Descrição do produto
This book brings together scientific evidence and experience relevant to the practical conservation of bats. The authors worked with an international group of bat experts and conservationists to develop a global list of interventions that could benefit bats.
For each intervention, the book summarises studies captured by the Conservation Evidence project, where that intervention has been tested and its effects on bats quantified. The result is a thorough guide to what is known, or not known, about the effectiveness of bat conservation actions throughout the world.
Bat Conservation is the fifth in a series of Synopses that will cover different species groups and habitats, gradually building into a comprehensive summary of evidence on the effects of conservation interventions for all biodiversity throughout the world.
By making evidence accessible in this way, we hope to enable a change in the practice of conservation, so it can become more evidence-based. We also aim to highlight where there are gaps in knowledge.

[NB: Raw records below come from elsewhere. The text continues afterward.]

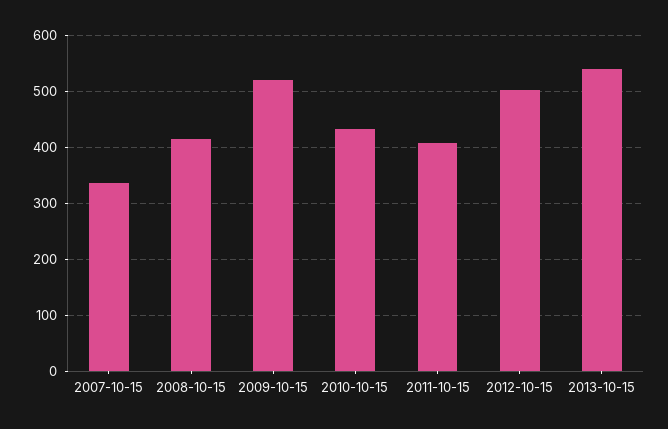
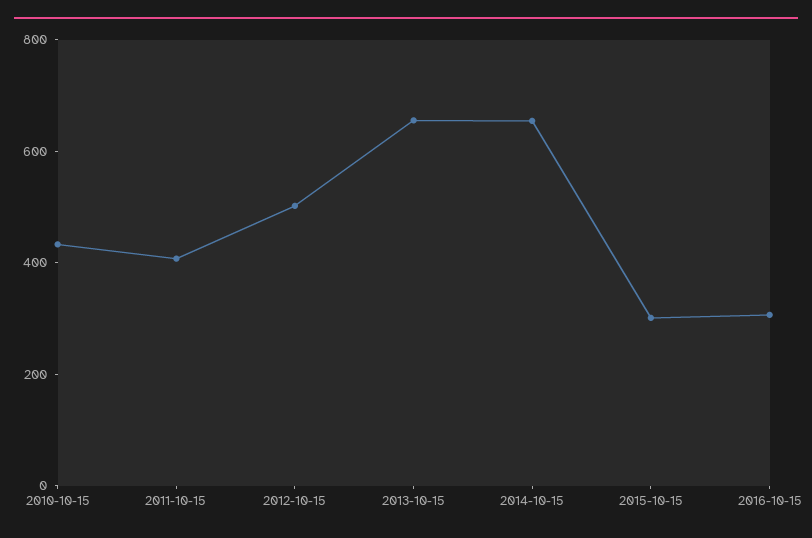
2007-10-15: 340 -> none
2008-10-15: 420 -> none
2009-10-15: 520 -> none
2013-10-15: 540 -> 650
2014-10-15: none -> 650
2015-10-15: none -> 300
2016-10-15: none -> 300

Evidence from all around the world is included. If there appears to be a bias towards evidence from northern European or North American temperate environments, this reflects a current bias in the published research that is available to us. Conservation interventions are grouped primarily according to the relevant direct threats, as defined in the International Union for the Conservation of Nature (IUCN)’s Unified Classification of Direct Threats.
Sobre o Autor
Anna Berthinussen is a post-doctorate researcher at the University of Leeds, currently working on a Defra-funded study of the interactions between bats and roads. She holds degrees in bat ecology and conservation (PhD) and Zoology (BSc), both from the University of Leeds. She has published several scientific papers and contributed to book chapters on bats, and has a keen interest in wildlife conservation.
Olivia Richardson is a conservation ecologist who has recently been working as a Research Assistant and an ecological consultant. She holds degrees in Biodiversity and Conservation (MSc) and Biology (BSc with Honours), both from the University of Leeds. She is a former British Ecological Society Education, Training and Careers committee member and Undergraduate Fellow alumni. Her
research interests include bat conservation, urban ecology, citizen science and applied ecology and its translation into policy and practice.
John Altringham is Professor of Animal Ecology & Conservation at the University
of Leeds. He works primarily on the ecology and conservation of bats, but has
broad interests in conservation. In the past he has studied animals as diverse
as tunas and tarantulas. He is the author of numerous scientific papers and
reports, and three books on bats, the most recent being Bats, from evolution to
conservation, published by OUP in 2011. He is a scientific advisor to the National
Trust and other conservation organisations.